Benchmarking Accounts Payables (AP) will help your business succeed
Add bookmarkThe term “benchmarking” in itself is broad, and in a business context can pretty much be applied to any quantifiable process or operation. It’s typically an ongoing practice that companies can use for continuous improvement purposes.
Financial benchmarking involves running analyses of financial performances and comparing the results. It’s a sure-shot way for assessing a company's overall competitiveness, efficiency and productivity, which is especially useful if you’re operating a dog-eat-dog industry. One area where benchmarking yields truly powerful and actionable insights is Accounts Payable.
AP benchmarking is a powerful means of understanding how well you’re performing financially. Compared to their peers, the AP processes within best-in-class organizations cost less, are more accurate, take less time, provide better visibility, and result in fewer inquiries from suppliers.
Benchmarking answers the most fundamental of questions: Where is your AP process now?
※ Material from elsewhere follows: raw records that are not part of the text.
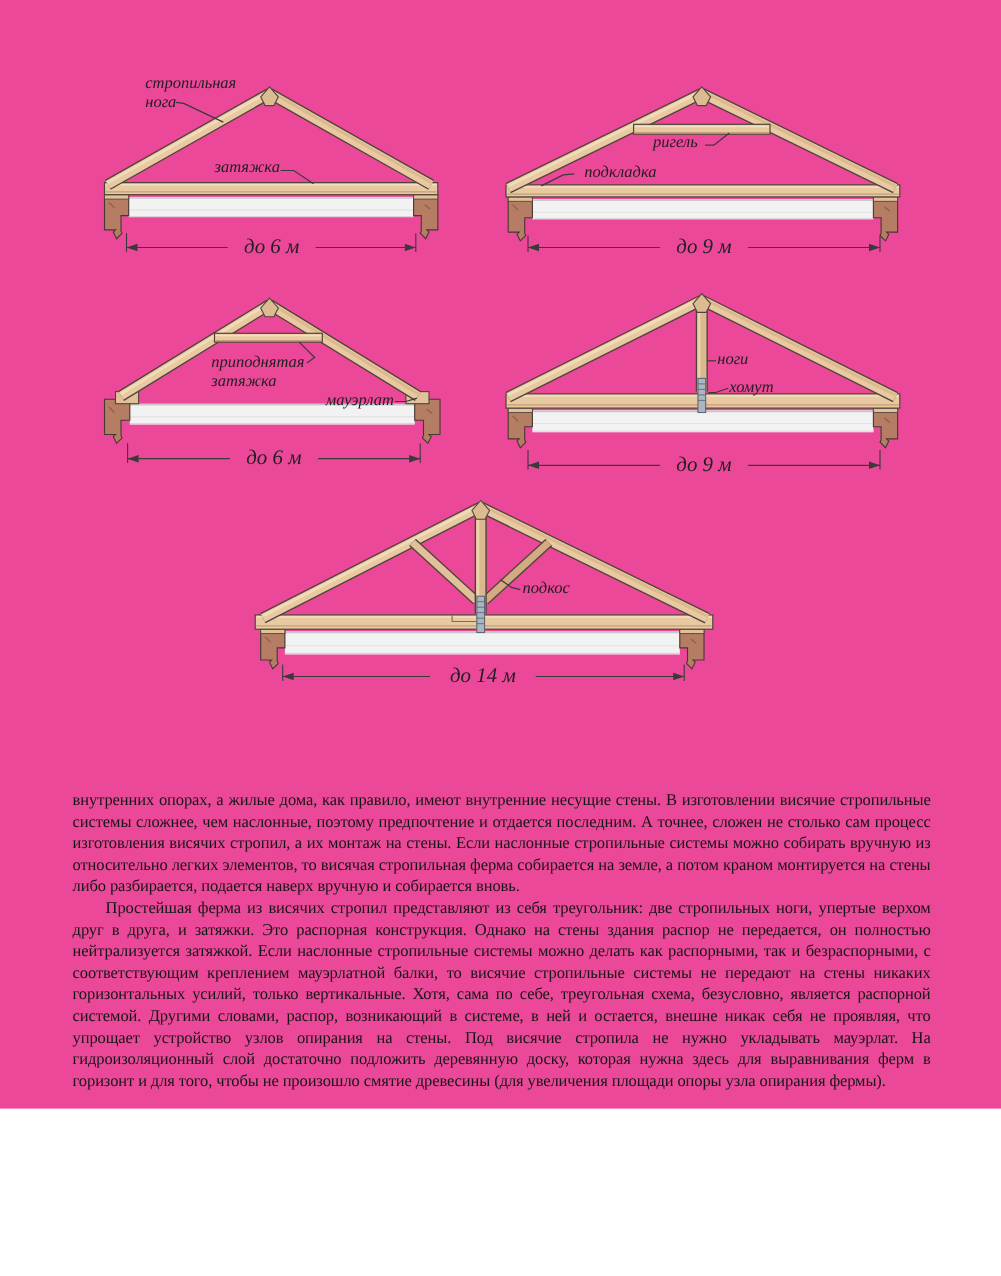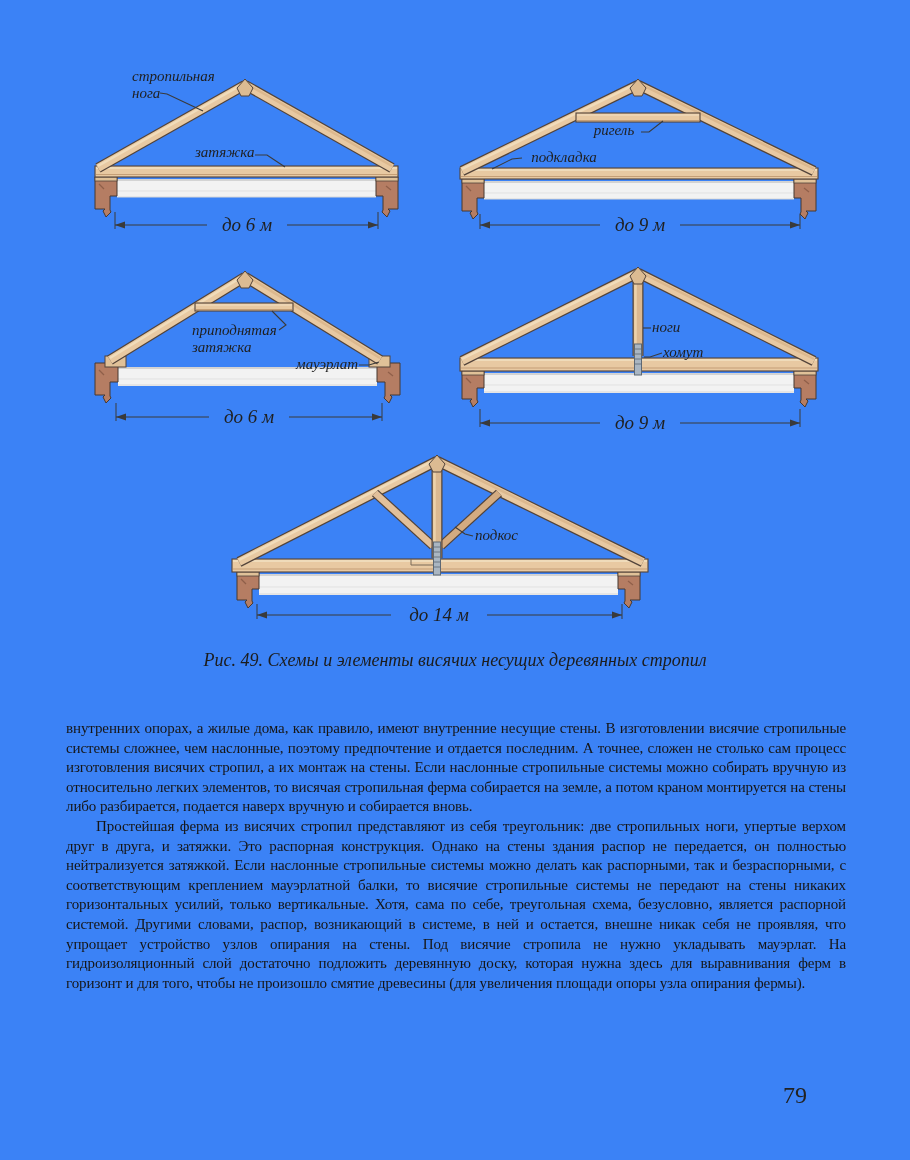--- a/index.html
+++ b/index.html
@@ -4,7 +4,7 @@
 <style>
   html,body{margin:0;padding:0;background:#ffffff;}
   .page{
-    position:relative;width:910px;height:1160px;background:#3b82f6;
+    position:relative;width:910px;height:1008px;background:#ec4899;
     font-family:"Liberation Serif","DejaVu Serif",serif;color:#1d1d1d;overflow:hidden;
   }
   .diagram{position:absolute;}

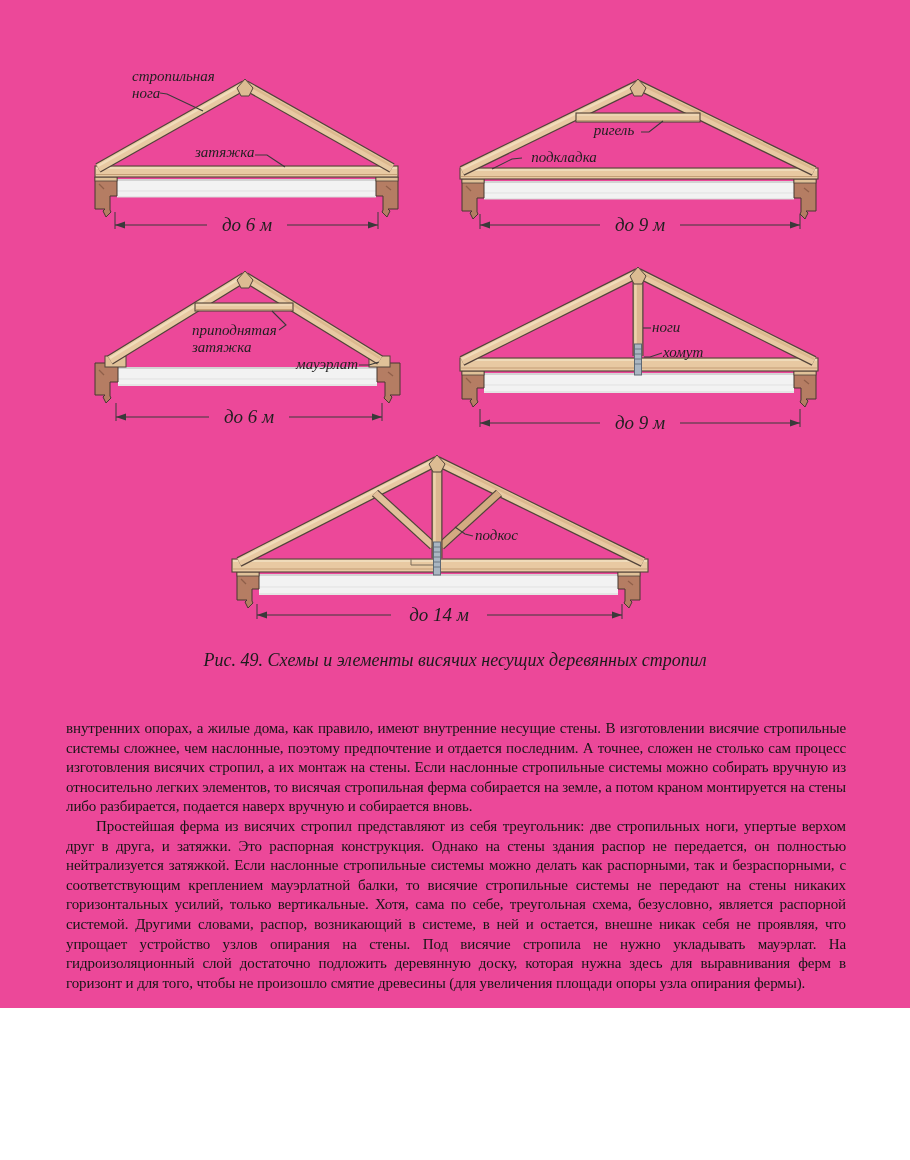--- a/index.html
+++ b/index.html
@@ -271,7 +271,6 @@
     <div class="span-label" style="left:164px;top:156px;width:100px;">до 14 м</div>
   </div>
 
-  <div class="caption">Рис. 49. Схемы и элементы висячих несущих деревянных стропил</div>
 
   <div class="bodytext">
     <p>внутренних опорах, а жилые дома, как правило, имеют внутренние несущие стены. В изготовлении висячие стропильные системы сложнее, чем наслонные, поэтому предпочтение и отдается последним. А точнее, сложен не столько сам процесс изготовления висячих стропил, а их монтаж на стены. Если наслонные стропильные системы можно собирать вручную из относительно легких элементов, то висячая стропильная ферма собирается на земле, а потом краном монтируется на стены либо разбирается, подается наверх вручную и собирается вновь.</p>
How is your AP performance? For all you know, your invoices per FTE, error rate, and invoice cycle times are well within tolerable ranges. Then again, there could be considerable room for improvement.
It works like this – companies evaluate the various aspects of their AP processes and compare them to the processes of “best practice” companies. Most often these “best practice” companies are from within the same field or industry. From there the information allows new and better strategies to be formulated, which all works towards making improvements or adopting new best practices.
Example?
Let’s take a look at the below. What we’re seeing here is a graph showing the average number of days specific industries in the US take to complete their Accounts Payable invoice cycle:
Source: SSON Analytics
Let’s say you’re the Head of Finance & Accounting for a top-dog utilities organisation in North America, and your average AP Invoice cycle time is 16 days.
Though you might consider yourself to be a key player in the industry and be confident in your service delivery, straight away you can deduce that you’re falling below average in terms of your AP operations! It really ia as simple as that, and ultimately means there’s improvements that must be made.
Some other useful AP benchmarks include:
- Invoice exception rate
- Single invoice cost (all-inclusive)
- Percentage of invoices processed “straight-through”
- Percentage of suppliers who submit invoices electronically
- Percentage of invoices linked to a Purchase Order (PO)
Why is it so important to know where you stand?
Short answer? So you know where you stand.
Longer answer? With benchmarking-based goals, you take away the possibility of setting targets that are too high or too low. When you perform AP benchmarking against your competitors, you can measure their performance using specific metrics, and this allows you to devise robust strategies and set realistic goals.
Financial Benchmarking on a more general scale not only serves as a performance metric, but it also shines a light into those dark corners and magnifies small issues that need correcting before they start snowballing.
For example, the most typical measures of business success are revenue and profitability, but the stories they both tell can be so drastically different. For example, you and a competitor could bring in the same revenue, and since revenue is arguably the leading indicator of business success you might think that you’re are on a level playing field. But when you look at your gross profit margins, you realise that your gross profit margin is 3% less.
For every $1 million in revenue, they have a $30,000 advantage. That's a number not to be ignored.
Once you discover discrepancies, you can better understand your strengths and weaknesses, as well as those of your competitors. You will be positioned to identify opportunities for change.
What’s more, the business processes and systems within your finance function are inextricably linked with other enterprise functions. Process improvements in one area may have a ripple effect on others; for example, improved IT controls may result in more reliable data for decision-making in finance. That’s something you can thank your trusty tech team for.
Conclusion
Accounts payable departments today must strive towards best-in-class status or risk being left behind in today’s competitive global business environment. To reach higher ground, enterprises must not only be committed to transforming their AP functions into true centers of excellence, they must follow the paths blazed by best-in-class organizations in the greater pursuit of AP perfection.